== What the task requires ==
Copy out again, unchanged, the listing below from the line that has "Γραφῆς Ιούλ 22, 2026" through the line that has "πρώτων Ιούλ 24, 2026".

== Data listing ==
•••

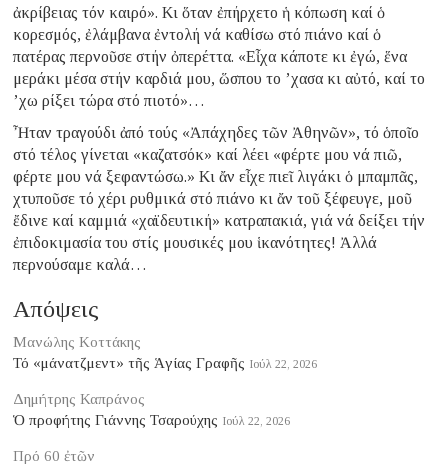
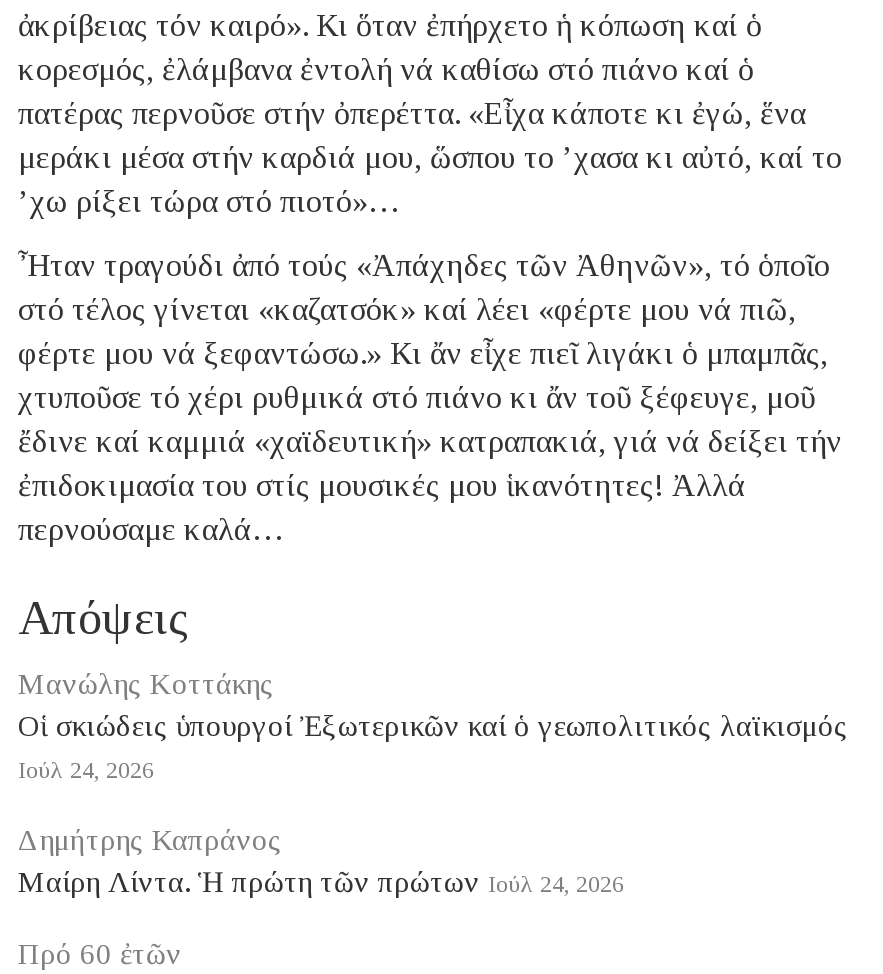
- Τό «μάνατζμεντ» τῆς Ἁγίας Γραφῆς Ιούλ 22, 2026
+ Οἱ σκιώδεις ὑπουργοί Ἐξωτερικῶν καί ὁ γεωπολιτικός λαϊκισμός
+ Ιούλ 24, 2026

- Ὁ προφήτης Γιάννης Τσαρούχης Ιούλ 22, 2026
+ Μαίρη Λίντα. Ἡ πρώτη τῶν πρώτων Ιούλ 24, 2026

•••

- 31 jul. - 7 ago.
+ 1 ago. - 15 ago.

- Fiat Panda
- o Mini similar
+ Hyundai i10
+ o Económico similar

•••

== Output below ==
- Τό «μάνατζμεντ» τῆς Ἁγίας Γραφῆς Ιούλ 22, 2026
+ Οἱ σκιώδεις ὑπουργοί Ἐξωτερικῶν καί ὁ γεωπολιτικός λαϊκισμός
+ Ιούλ 24, 2026

- Ὁ προφήτης Γιάννης Τσαρούχης Ιούλ 22, 2026
+ Μαίρη Λίντα. Ἡ πρώτη τῶν πρώτων Ιούλ 24, 2026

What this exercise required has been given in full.